◆ **Problem statement**: Only a number is wanted here. Tally the lines of the data that contain "font".

── Task data

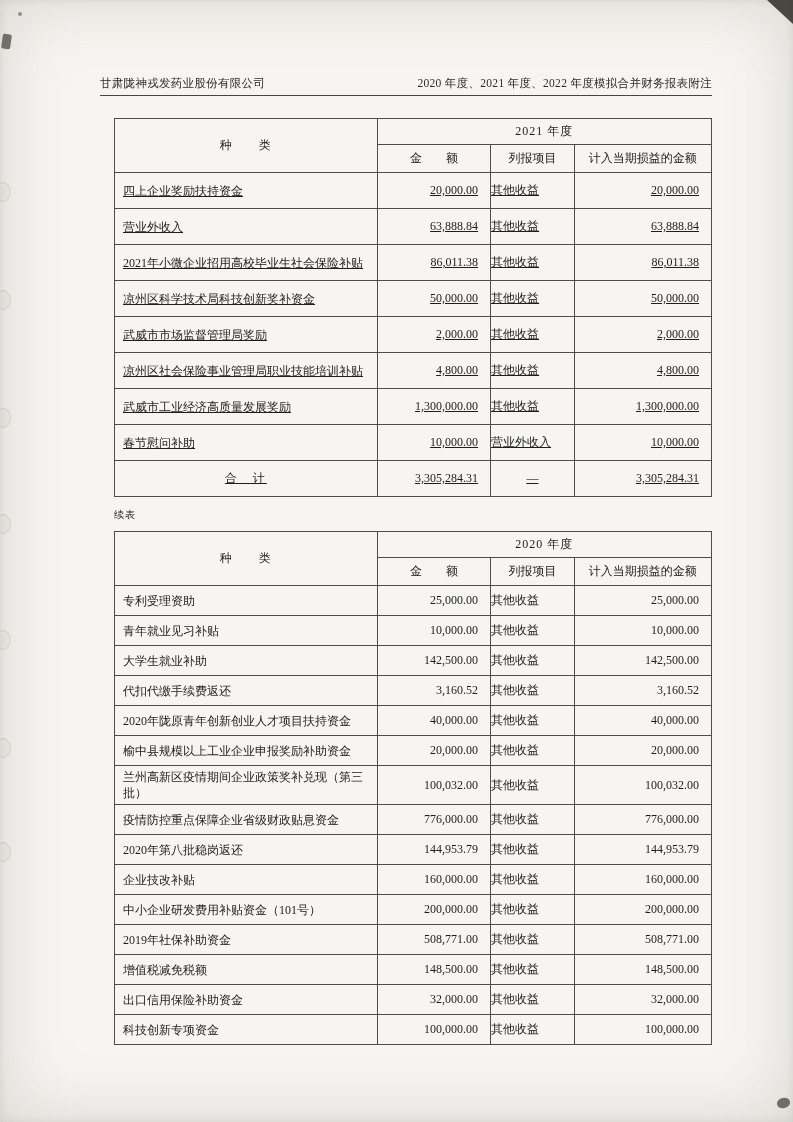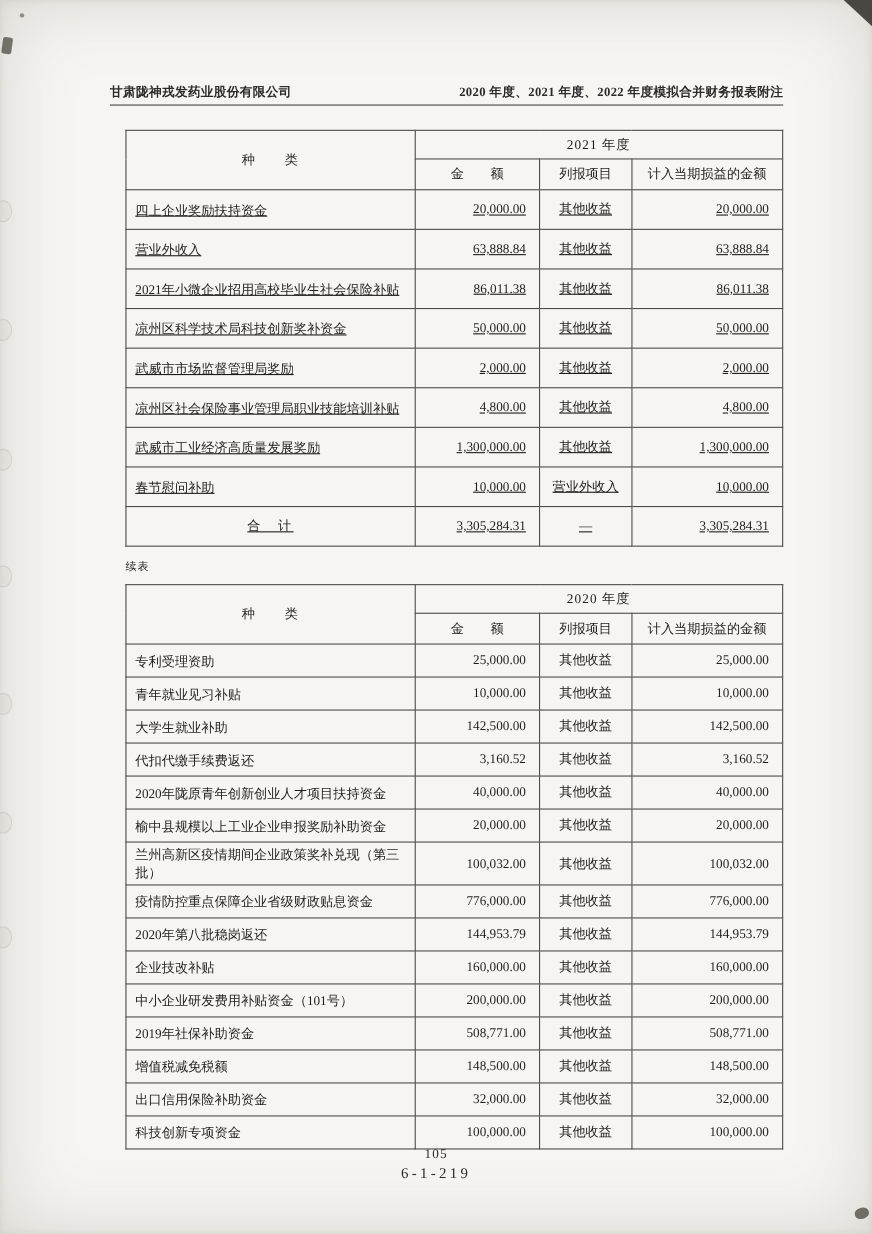--- a/index.html
+++ b/index.html
@@ -24,34 +24,34 @@
   .mark-br { position:absolute; right:3px; bottom:14px; width:13px; height:10px;
     background:#535047; opacity:.8; border-radius:45%; transform:rotate(-15deg); }
   .punch { position:absolute; left:-5px; width:16px; height:20px; border-radius:50%;
     border:1px solid rgba(60,55,45,.10); background:rgba(60,55,45,.03); }
   .p1{top:182px}.p2{top:290px}.p3{top:408px}.p4{top:514px}.p5{top:630px}.p6{top:738px}.p7{top:842px}
 
   .content { position:absolute; left:100px; top:76px; width:612px; }
 
   .doc-header {
     display:flex; justify-content:space-between; align-items:flex-end;
-    font-size:11.5px; font-weight:bold; color:#2b2b2b;
+    font-size:11.5px; font-weight:normal; color:#2b2b2b;
     padding-bottom:4px; border-bottom:1.5px solid #454545; letter-spacing:.3px;
   }
 
   table { border-collapse:collapse; table-layout:fixed; width:598px; margin-left:14px; }
   th, td { border:1px solid #4c4c4c; font-size:12px; font-weight:normal;
     vertical-align:middle; color:#1e1e1e; }
   col.c-cat { width:44%; } col.c-amt { width:19%; } col.c-itm { width:14%; } col.c-inc { width:23%; }
   thead th { text-align:center; }
   .row-period th { height:26px; letter-spacing:1px; }
   .row-subhead th { height:28px; }
   td.cat { text-align:left; padding:3px 4px 3px 8px; line-height:16px; }
   td.amt { text-align:right; padding-right:12px; font-family:"Liberation Serif","DejaVu Serif",serif;margin-top:32px; }
-  td.itm { text-align:center; }
+  td.itm { text-align:left; }
   .t1 { margin-top:22px; }
   .t1 tbody td, .t1 tfoot td { height:36px;text-decoration:underline; }
   .t2 tbody td { height:30px; }
   tfoot td.total-cat { text-align:center; letter-spacing:2px; }
   tfoot td.itm { text-align:center; }
 
   .continued { margin:11px 0 9px 14px; font-size:10px; color:#222; letter-spacing:1px; }
 
   .doc-footer { position:absolute; left:0; top:1042px; width:793px; text-align:center; color:#2a2a2a; }
   .page-num { font-size:12px; letter-spacing:1px; }
@@ -291,18 +291,14 @@
             <td class="cat">科技创新专项资金</td>
             <td class="amt">100,000.00</td>
             <td class="itm">其他收益</td>
             <td class="amt">100,000.00</td>
           </tr>
         </tbody>
     </table>
 
   </div>
 
-  <footer class="doc-footer">
-    <div class="page-num">105</div>
-    <div class="doc-num">6-1-219</div>
-  </footer>
 
 </div>
 
 </body></html>

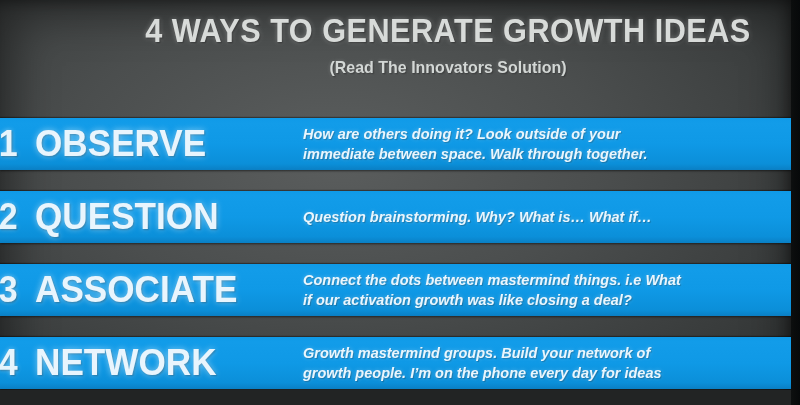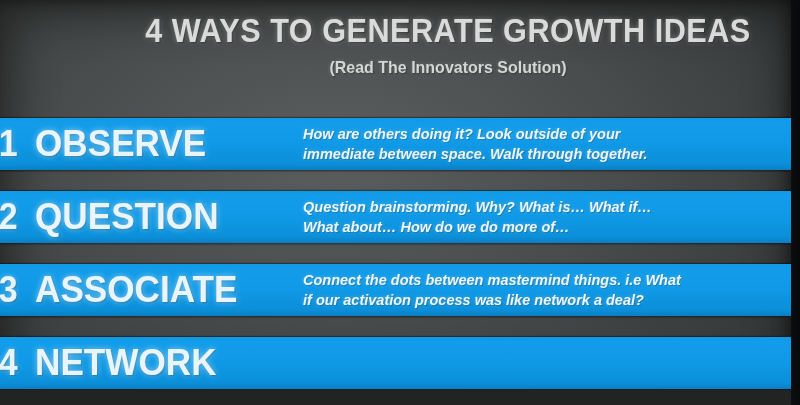--- a/index.html
+++ b/index.html
@@ -168,41 +168,42 @@
       </div>
     </div>
 
     <div class="row">
       <div class="row-left">
         <span class="row-num">2</span>
         <span class="row-word">QUESTION</span>
       </div>
       <div class="row-desc">
         <div class="desc-line">Question brainstorming.  Why?  What is…  What if…</div>
-        <div class="desc-line">What about…  How do we do more of…</div>
       </div>
     </div>
 
     <div class="row">
       <div class="row-left">
         <span class="row-num">3</span>
         <span class="row-word">ASSOCIATE</span>
       </div>
       <div class="row-desc">
         <div class="desc-line">Connect the dots between mastermind things.  i.e What</div>
-        <div class="desc-line">if our activation process was like network a deal?</div>
+        <div class="desc-line">if our activation growth was like closing a deal?</div>
       </div>
     </div>
 
     <div class="row">
       <div class="row-left">
         <span class="row-num">4</span>
         <span class="row-word">NETWORK</span>
       </div>
       <div class="row-desc">
+        <div class="desc-line">Growth mastermind groups.  Build your network of</div>
+        <div class="desc-line">growth people.  I’m on the phone every day for ideas</div>
       </div>
     </div>
 
   </div>
 
   <div class="bottom-strip"></div>
   <div class="right-strip"></div>
 </div>
 
 </body></html>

────

◆ **Written answer**: 6